Follow the Money

John Nelson, MD, FACP

I eagerly await results from SHM’s survey of hospitalist productivity and compensation every two years. I’m most curious about whether a typical hospitalist has experienced an improvement in his/her “juice to squeeze ratio” (aka compensation per unit of work).

I was pleased to see in the recently released “Society of Hospital Medicine 2007-08 Survey: The Authoritative Source on the State of the Hospitalist Movement” that average hospitalist salaries increased the most for any two-year interval since we began surveying in 1997. If you haven’t seen the survey results, go to SHM’s Web site www.hospitalmedicine.org. Production remained flat, while compensation increased to an average of $188,500. (The survey showed an adjusted mean annual compensation of $193,300, and a median salary of $183,900. See complete survey for explanation regarding the adjusted mean, which refers to data for hospitalists who care for adult patients only.)

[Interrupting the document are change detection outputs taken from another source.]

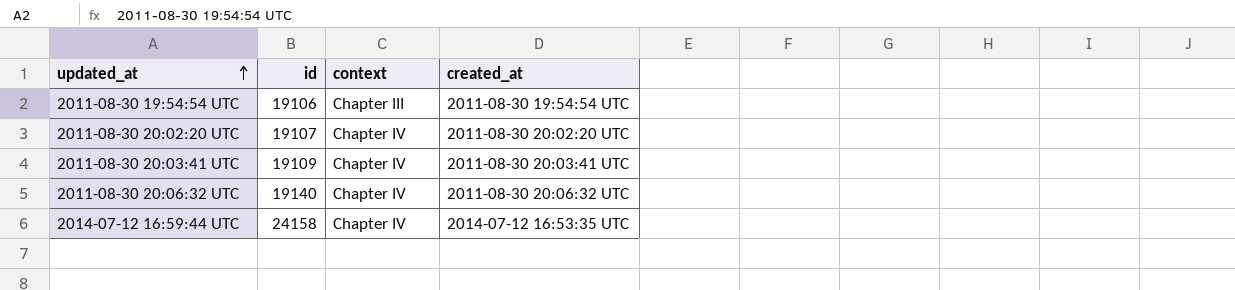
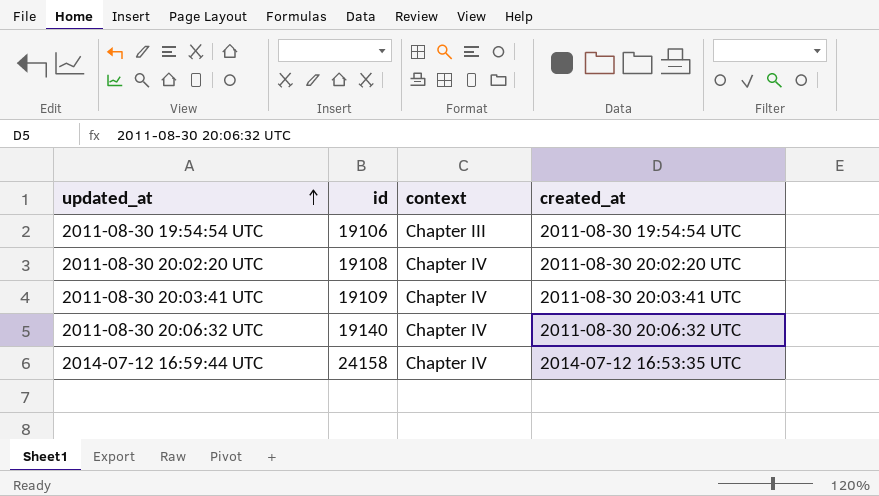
2011-08-30 20:02:20 UTC | id: 19107 -> 19108

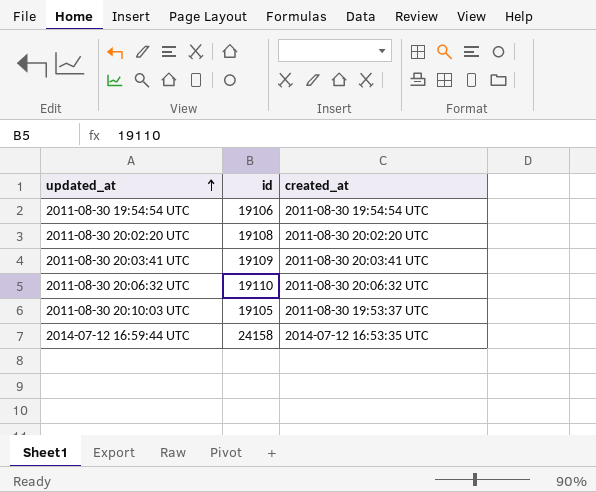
column context | position: 3 -> none
2011-08-30 20:06:32 UTC | id: 19140 -> 19110
row 2011-08-30 20:10:03 UTC: none -> 19105 | 2011-08-30 19:53:37 UTC

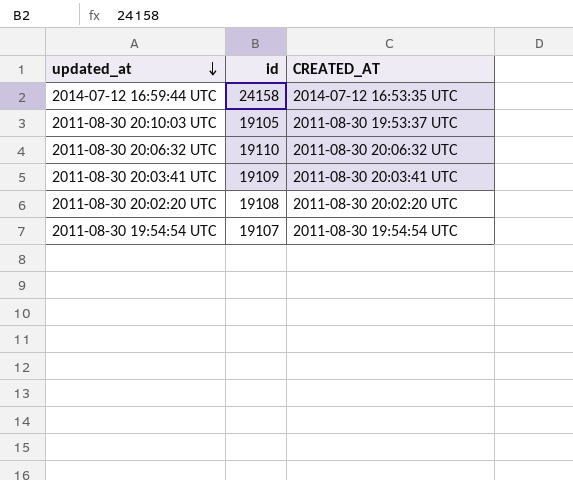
row order: updated_at ascending -> updated_at descending
column name: created_at -> CREATED_AT
2011-08-30 19:54:54 UTC | id: 19106 -> 19107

The 2008 survey has a couple of findings even more compelling than the gratifying improvement in compensation:

  • 37% of HMG leaders did not know their annual expenses; and
  • 35% of HMG leaders did not know their annual professional fee revenues.

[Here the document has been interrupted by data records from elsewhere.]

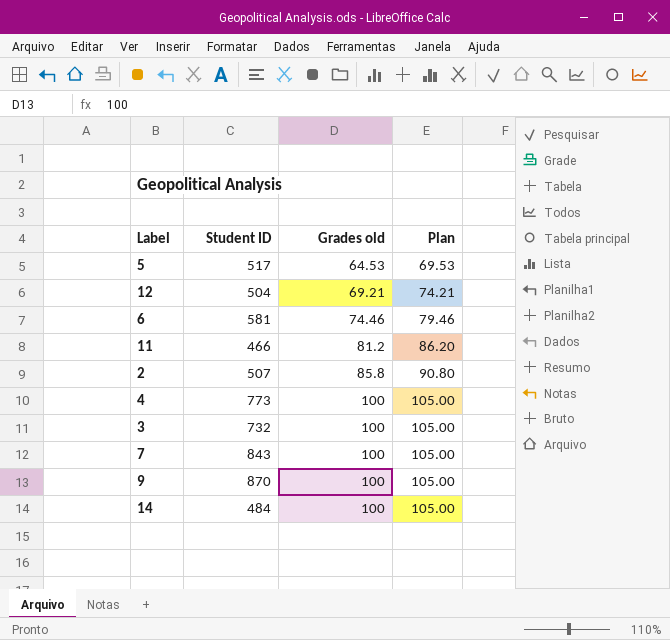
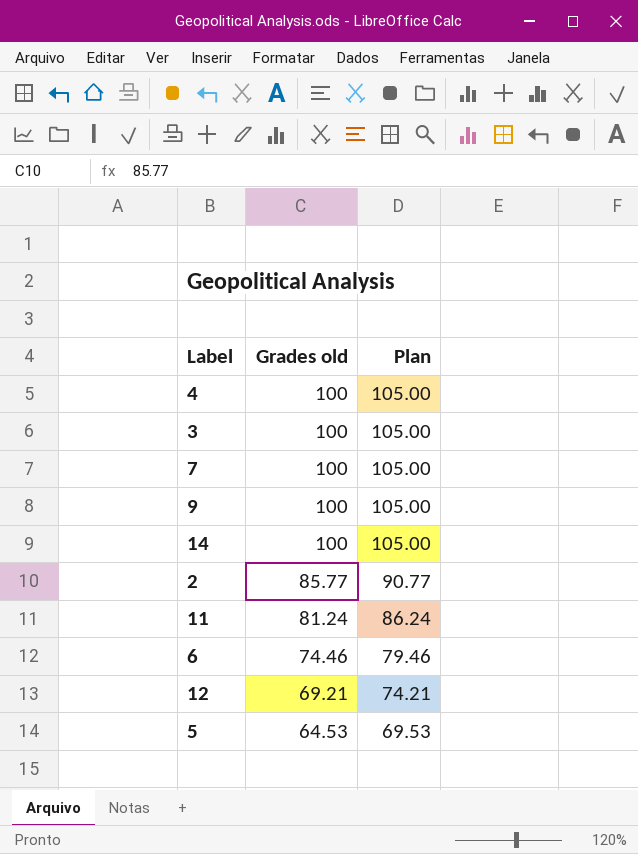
row order: Grades old ascending -> Grades old descending
column Student ID | position: 2 -> none
2 | Grades old: 85.8 -> 85.77
2 | Plan: 90.80 -> 90.77
11 | Grades old: 81.2 -> 81.24
11 | Plan: 86.20 -> 86.24

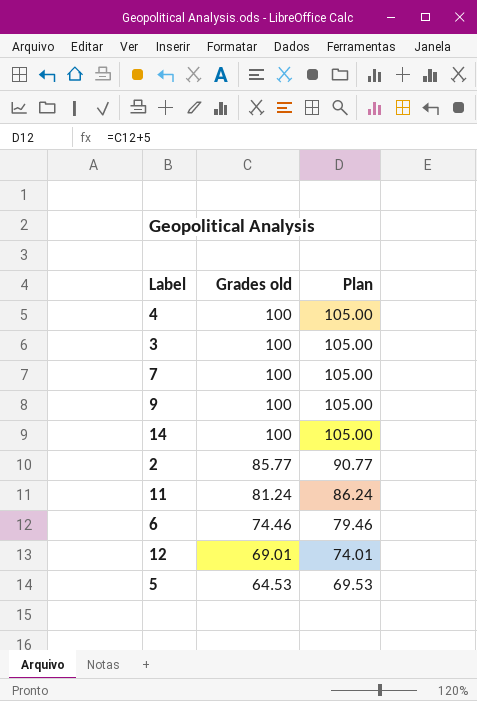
12 | Grades old: 69.21 -> 69.01
12 | Plan: 74.21 -> 74.01

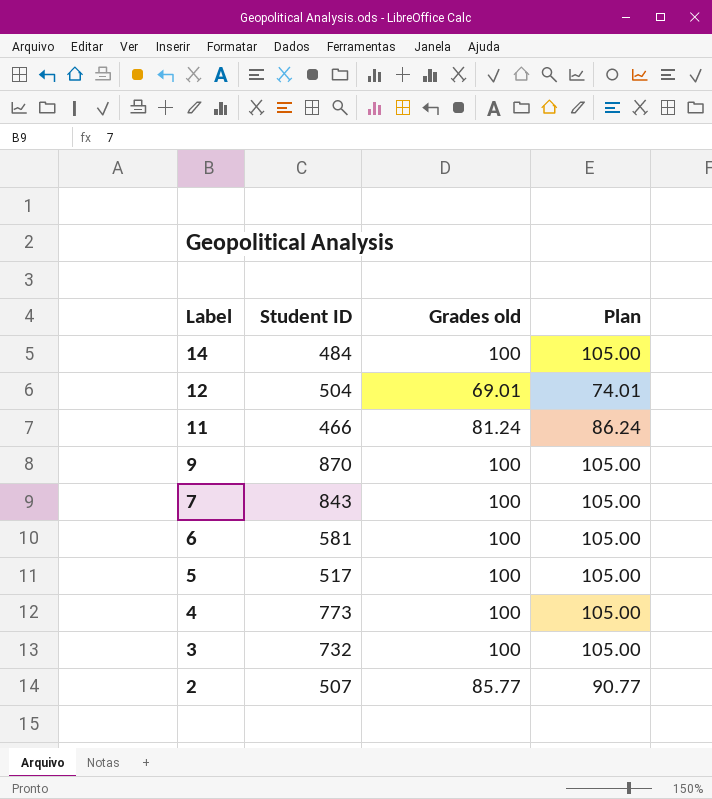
row order: Grades old descending -> Label descending
column Student ID | position: none -> 2
6 | Grades old: 74.46 -> 100
6 | Plan: 79.46 -> 105.00
5 | Grades old: 64.53 -> 100
5 | Plan: 69.53 -> 105.00

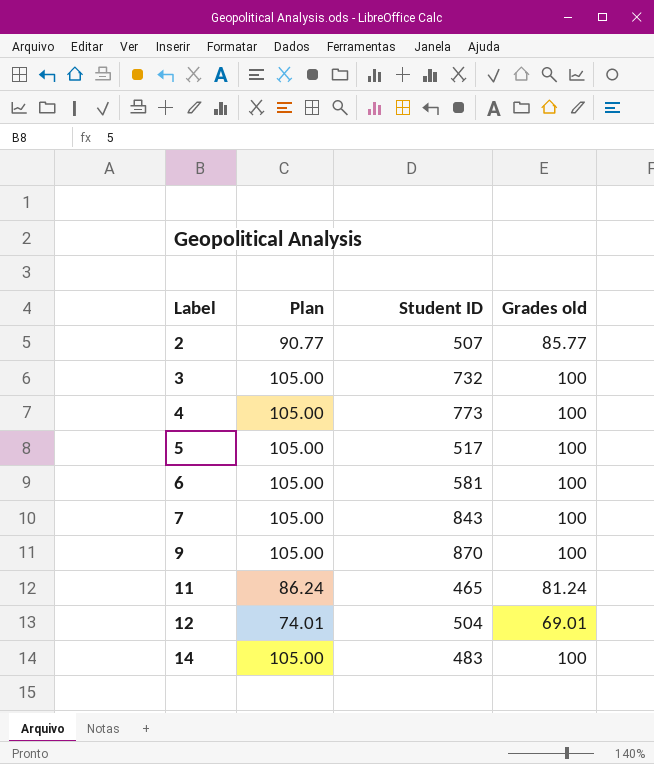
row order: Label descending -> Label ascending
column Plan | position: 4 -> 2
11 | Student ID: 466 -> 465
14 | Student ID: 484 -> 483

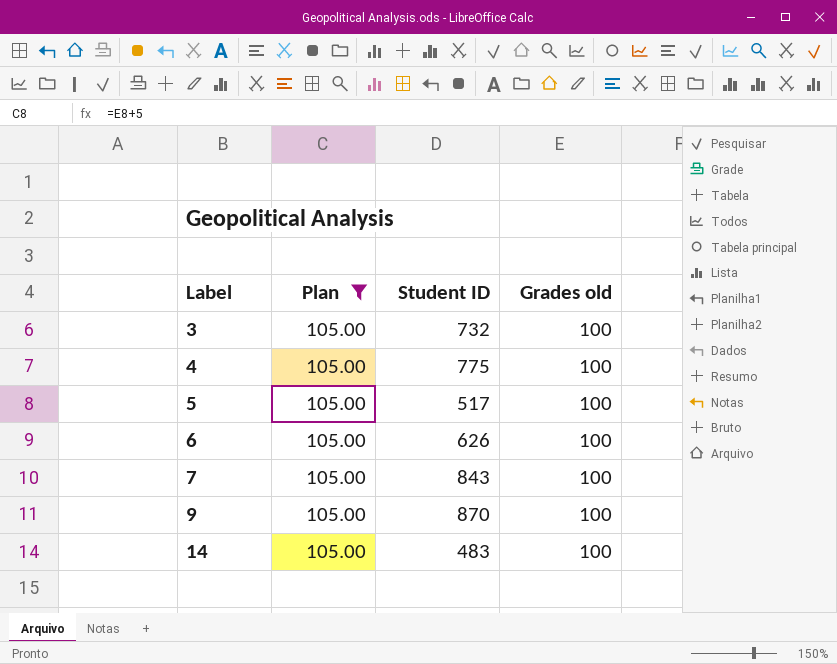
filter: none -> Plan = 105.00
4 | Student ID: 773 -> 775
6 | Student ID: 581 -> 626

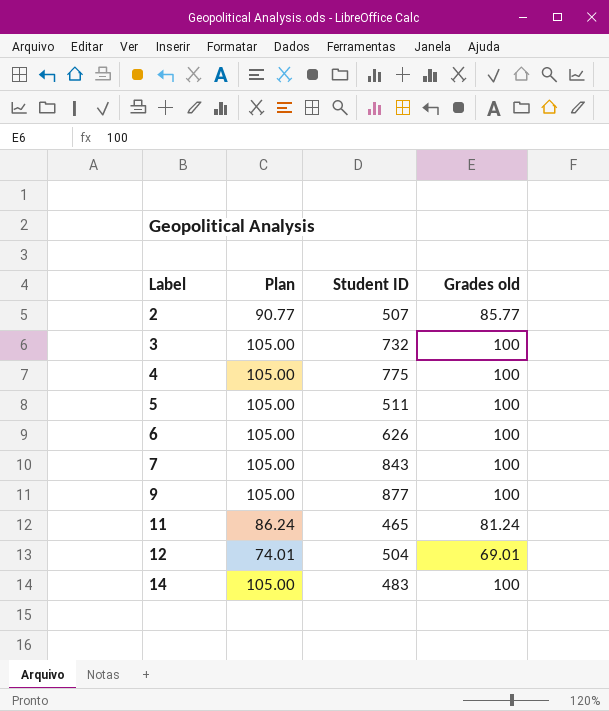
filter: Plan = 105.00 -> none
5 | Student ID: 517 -> 511
9 | Student ID: 870 -> 877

Think about this for a minute. One-third of hospitalist group leaders don’t know enough about their own practice’s financial picture to know high-level details related to income and expenses. We only can presume an even larger portion of non-leader hospitalists don’t know these things about their practice.

These numbers are disconcerting, and they’re even a little worse than the numbers reported two years ago. How can this be?

A comprehensive understanding of the practice’s budget and financial performance should probably be on everyone’s list of talents for an effective leader.

Behind the Numbers

My first inclination is to look for reasons the data are misleading. Maybe some leaders chose to respond by indicating they don’t know these numbers, when in fact they do have the numbers but were just too busy to look them up and complete that part of the survey. So they might be better informed than the survey suggests, but just too busy to demonstrate it.

Or, some group leaders in large organizations, like Kaiser, may track and account for productivity and financial health in ways that differ from a typical practice. They may know a lot about their practice, but the metrics the survey asks for aren’t relevant to them.

Maybe the survey results are misleading and group leaders know a lot more about their practice financials than these numbers suggest. Well, maybe.